* ENTRIES SHOWN
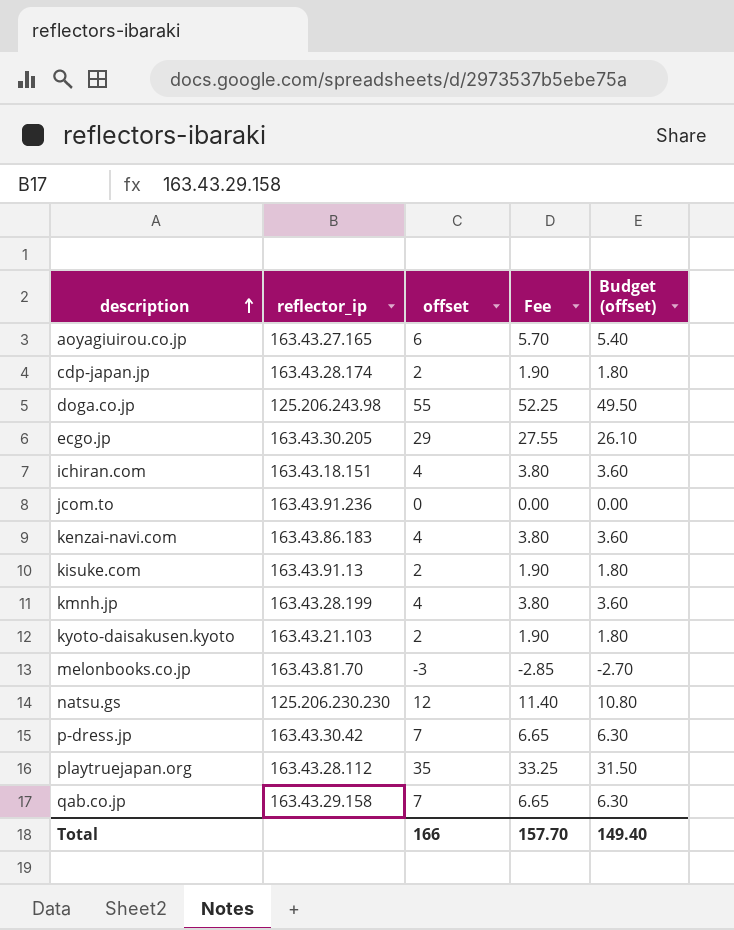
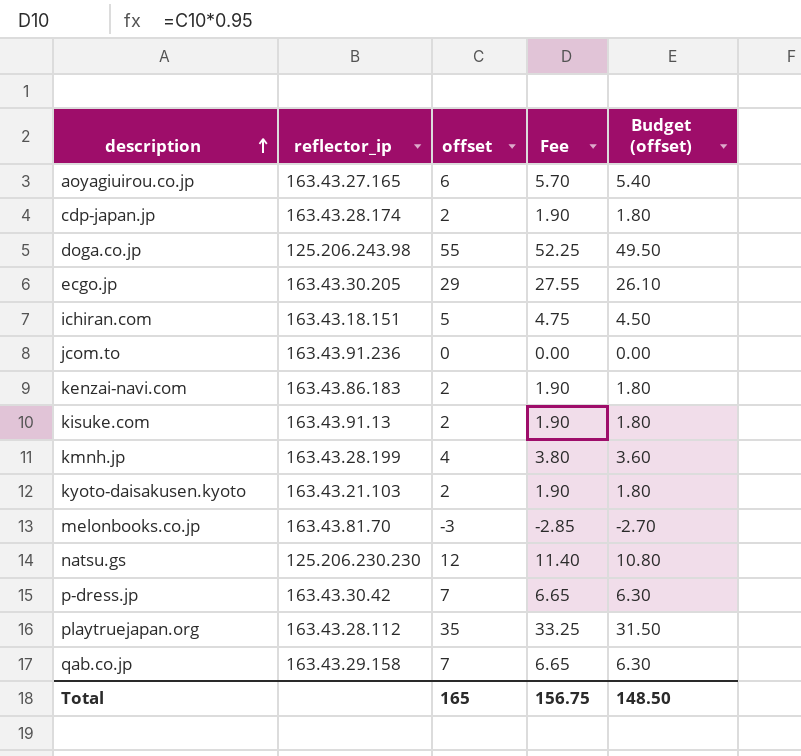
ichiran.com | offset: 4 -> 5
ichiran.com | Fee: 3.80 -> 4.75
ichiran.com | Budget (offset): 3.60 -> 4.50
kenzai-navi.com | offset: 4 -> 2
kenzai-navi.com | Fee: 3.80 -> 1.90
kenzai-navi.com | Budget (offset): 3.60 -> 1.80
Total | offset: 166 -> 165
Total | Fee: 157.70 -> 156.75
Total | Budget (offset): 149.40 -> 148.50

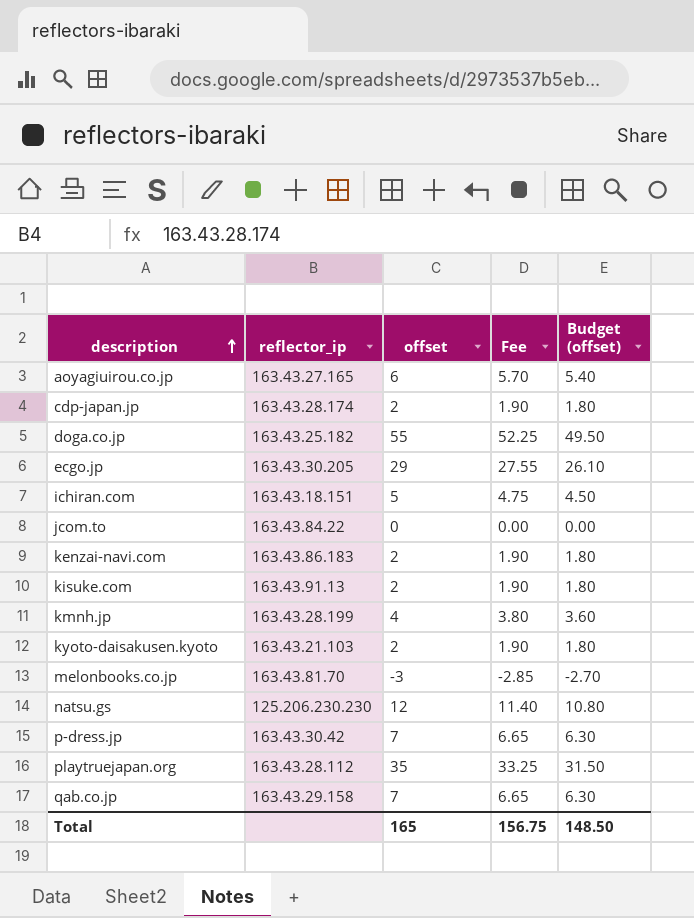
doga.co.jp | reflector_ip: 125.206.243.98 -> 163.43.25.182
jcom.to | reflector_ip: 163.43.91.236 -> 163.43.84.22

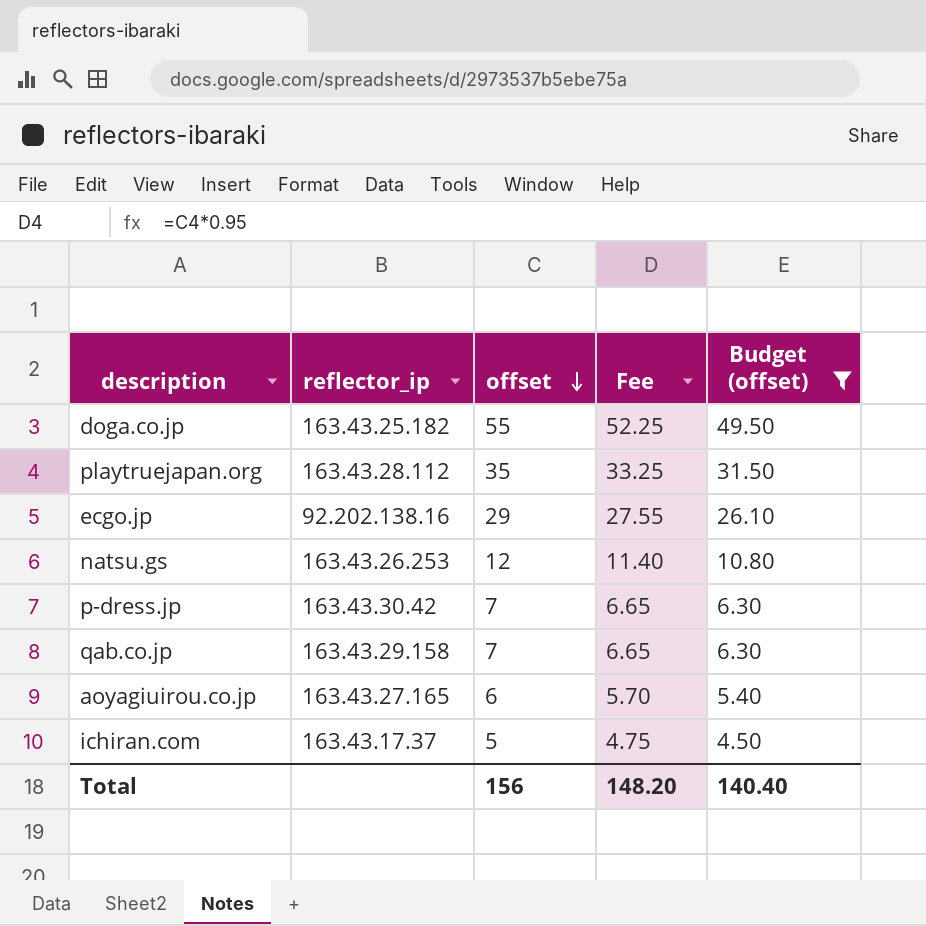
filter: none -> Budget (offset) >= 4.50
row order: description ascending -> offset descending
ecgo.jp | reflector_ip: 163.43.30.205 -> 92.202.138.16
natsu.gs | reflector_ip: 125.206.230.230 -> 163.43.26.253
ichiran.com | reflector_ip: 163.43.18.151 -> 163.43.17.37
Total | offset: 165 -> 156
Total | Fee: 156.75 -> 148.20
Total | Budget (offset): 148.50 -> 140.40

* EXERCISE AIM
Each line in the listing above from the one containing "ecgo.jp | reflector_ip: 163.43.30.205" through the one containing "Total | Fee: 156.75 -> 148.20" should be repeated exactly, and no other line.

* EXPECTED ANSWER
ecgo.jp | reflector_ip: 163.43.30.205 -> 92.202.138.16
natsu.gs | reflector_ip: 125.206.230.230 -> 163.43.26.253
ichiran.com | reflector_ip: 163.43.18.151 -> 163.43.17.37
Total | offset: 165 -> 156
Total | Fee: 156.75 -> 148.20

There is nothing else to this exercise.